PhD defence: Martin Nørgaard, MSc, 'Optimizing Preprocessing Pipelines in PET/MR Neuroimaging'
Friday, 3. May 2019, 14:00 - 17:00
Hits : 688
by dorthe
Auditoriet opgang 61A, Rigshospitalet, Henrik Harpestrengs Vej, 2100 København Ø


After the defence, the Neurocenter will host a reception at the Neurobiology Research Unit, Rigshospitalet, Juliane Maries Vej 28, 3rd floor

 

Assessment committee: Professor Liselotte Højgaard, University of Copenhagen (Chair), Professor Ronald Boellaard, VU University Medical Center, Amsterdam, NL, Professor R. Todd Ogden, Columbia University, New York, USA

Academic advisors: Principal supervisor: Professor Gitte Moos Knudsen, University of Copenhagen, Primary co-supervisor: Senior scientist Claus Svarer, PhD, Rigshospitalet, Co-supervisors: Asst. Professor Melanie Ganz, University of Copenhagen and Professor Stephen C. Strother, University of Toronto.

Summary

Positron Emission Tomography (PET) is a state-of-the-art imaging technique for measuring the spatial distribution of neurotransmitters and receptors in the living human brain. However, the PET signal is influenced by complex spatio-temporal noise patterns arising from sources of radioactive decay, head motion and scanner- specific limitations.
A large set of preprocessing algorithms have been developed to remove various sources of noise, but there is currently a limited consensus in the literature on the most optimal preprocessing strategy. Furthermore, it is not well understood how the choice of preprocessing strategy may affect the variability of the data and ultimately the conclusions of a study.
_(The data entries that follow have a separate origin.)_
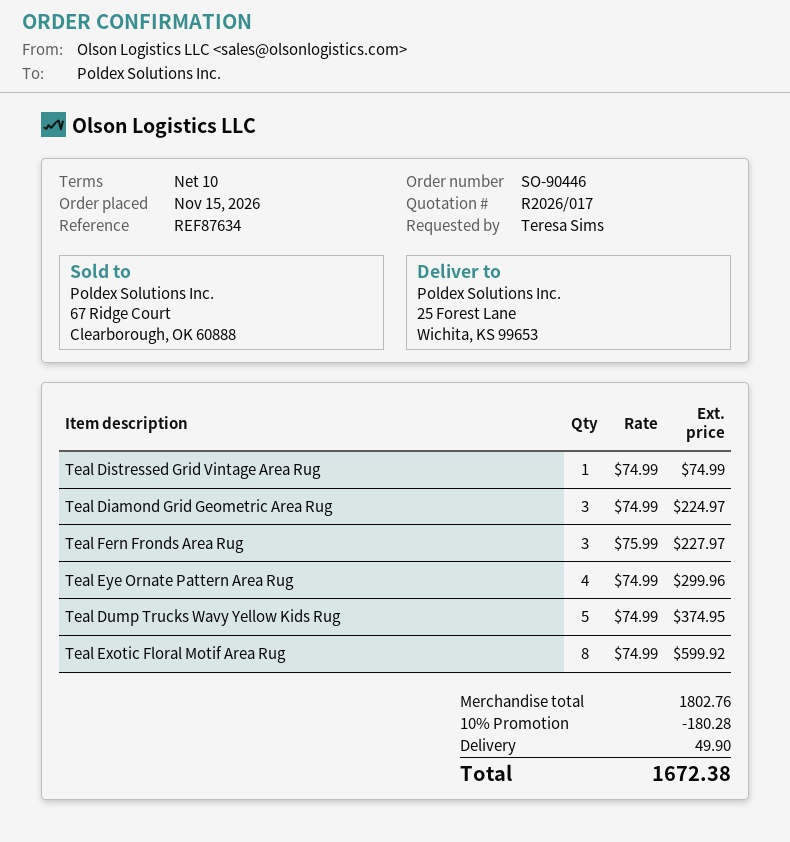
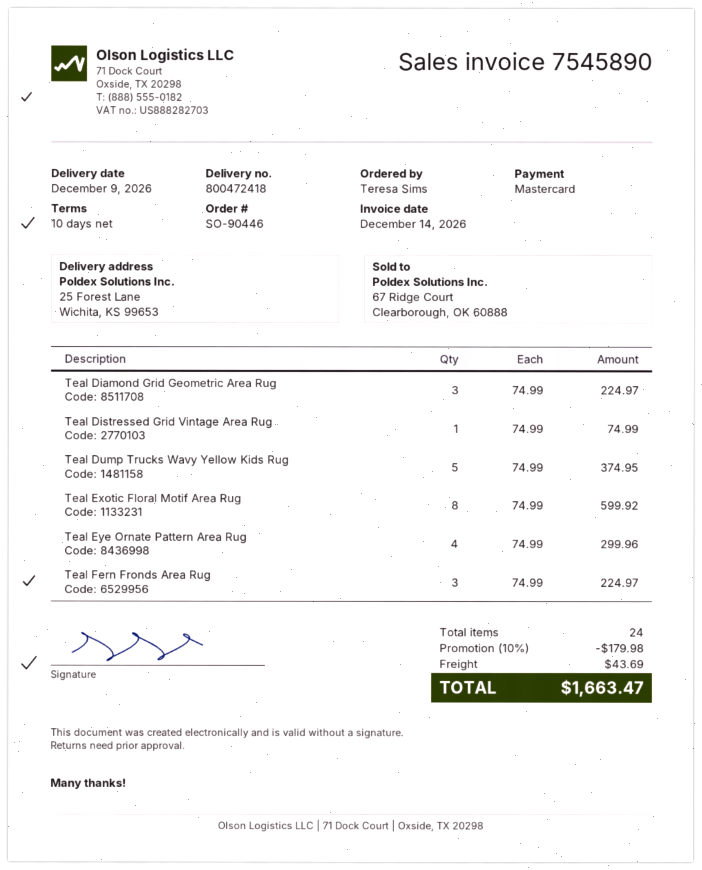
Teal Fern Fronds Area Rug: 3 x 75.99 = 227.97 -> 3 x 74.99 = 224.97
discount: 10% = 180.28 -> 10% = 179.98
shipping: 49.90 -> 43.69
total: 1672.38 -> 1663.47

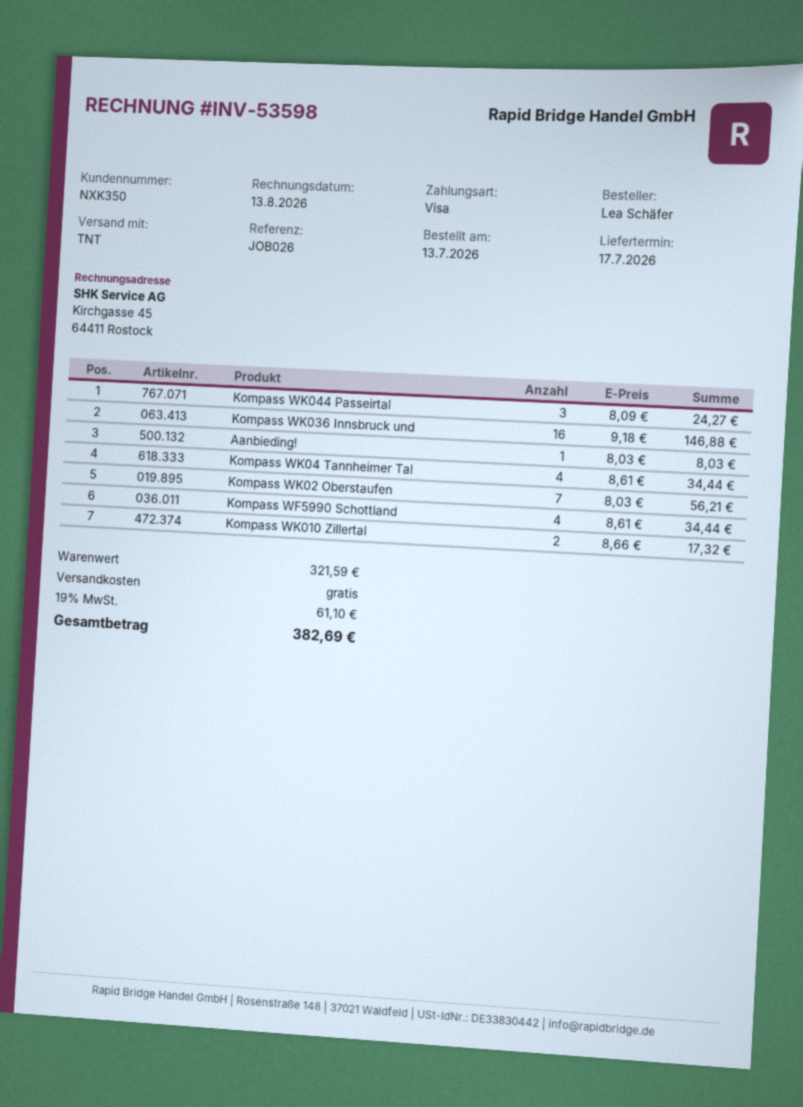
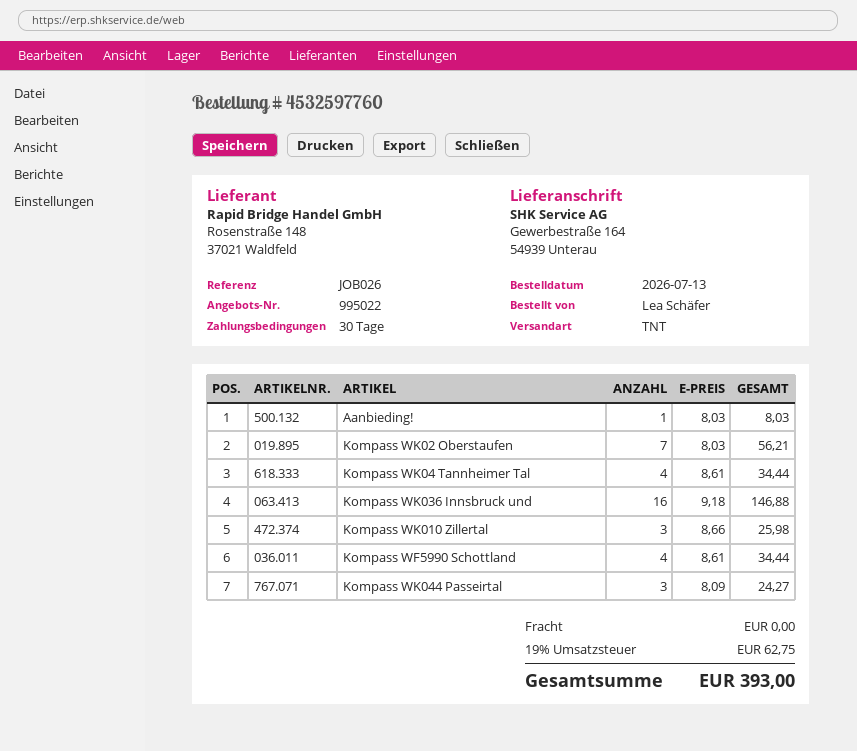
Kompass WK010 Zillertal: 2 x 8.66 = 17.32 -> 3 x 8.66 = 25.98
tax: 19% = 61.10 -> 19% = 62.75
total: 382.69 -> 393.00

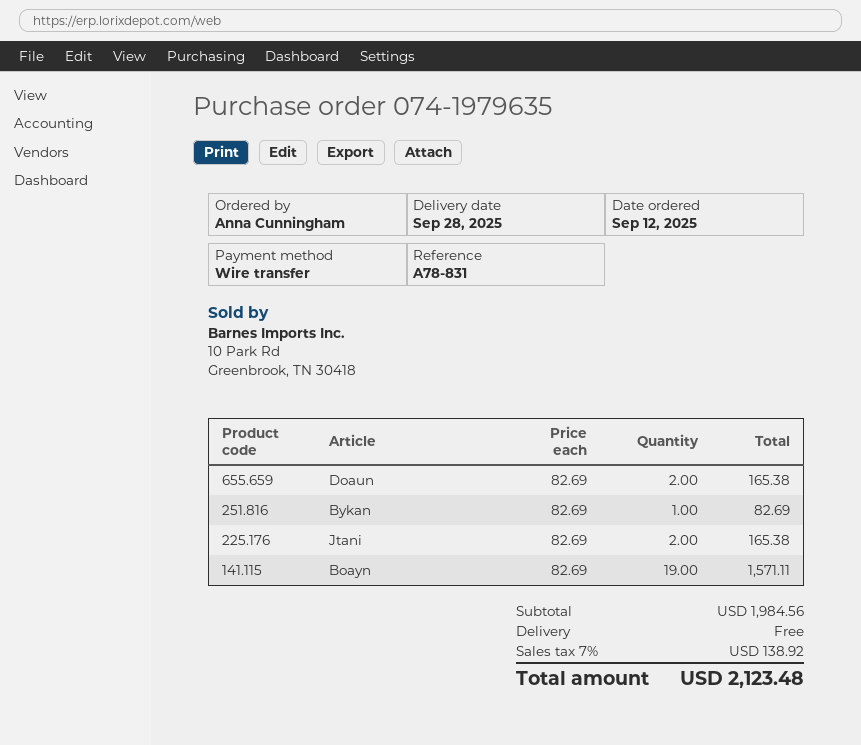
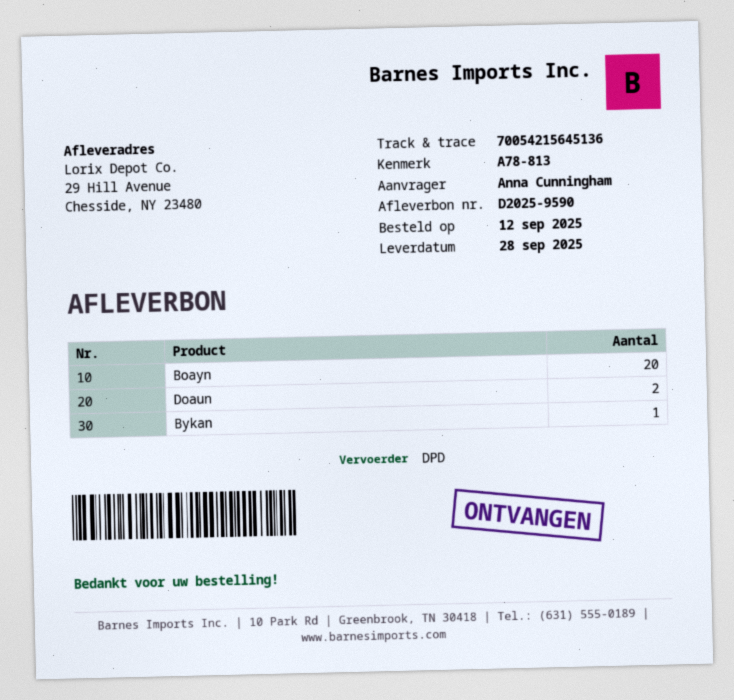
reference: A78-831 -> A78-813
Jtani: 2 -> none
Boayn: 19 -> 20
This thesis develops a framework for the evaluation of preprocessing performance in PET using the radioligand [11C]DASB, targeting the serotonin transporter, as exemplary case. In the five included research papers, I evaluate current preprocessing strategies in the literature, how they affect measures of test-retest bias, variability and false-positive rates, and how they may lead to different conclusions in a double blind, randomized, placebo-controlled study. Finally, I provide a statistical framework for adequately controlling the false-positive rate when dealing with large sets of preprocessing options.
In this work, I show that (1) variations in choice of preprocessing strategy are an overlooked aspect in modern PET neuroscience, (2) measures of bias, within- and between-subject variability are significantly affected by preprocessing strategy, and significant differences between test and retest were obtainable despite correcting for multiple comparisons and (3) different preprocessing strategies lead to different neurobiological conclusions. My findings suggest that the preprocessing stage contributes with considerable variance into the data, with the preprocessing steps motion correction, partial volume correction and kinetic modeling contributing the most. I show that knowledge about the variability of preprocessing is critical to limiting false-positive rates. This underlines the importance of selecting preprocessing strategy with great caution. Finally, I present my view on future directions and best practices for handling preprocessing variability across PET centres.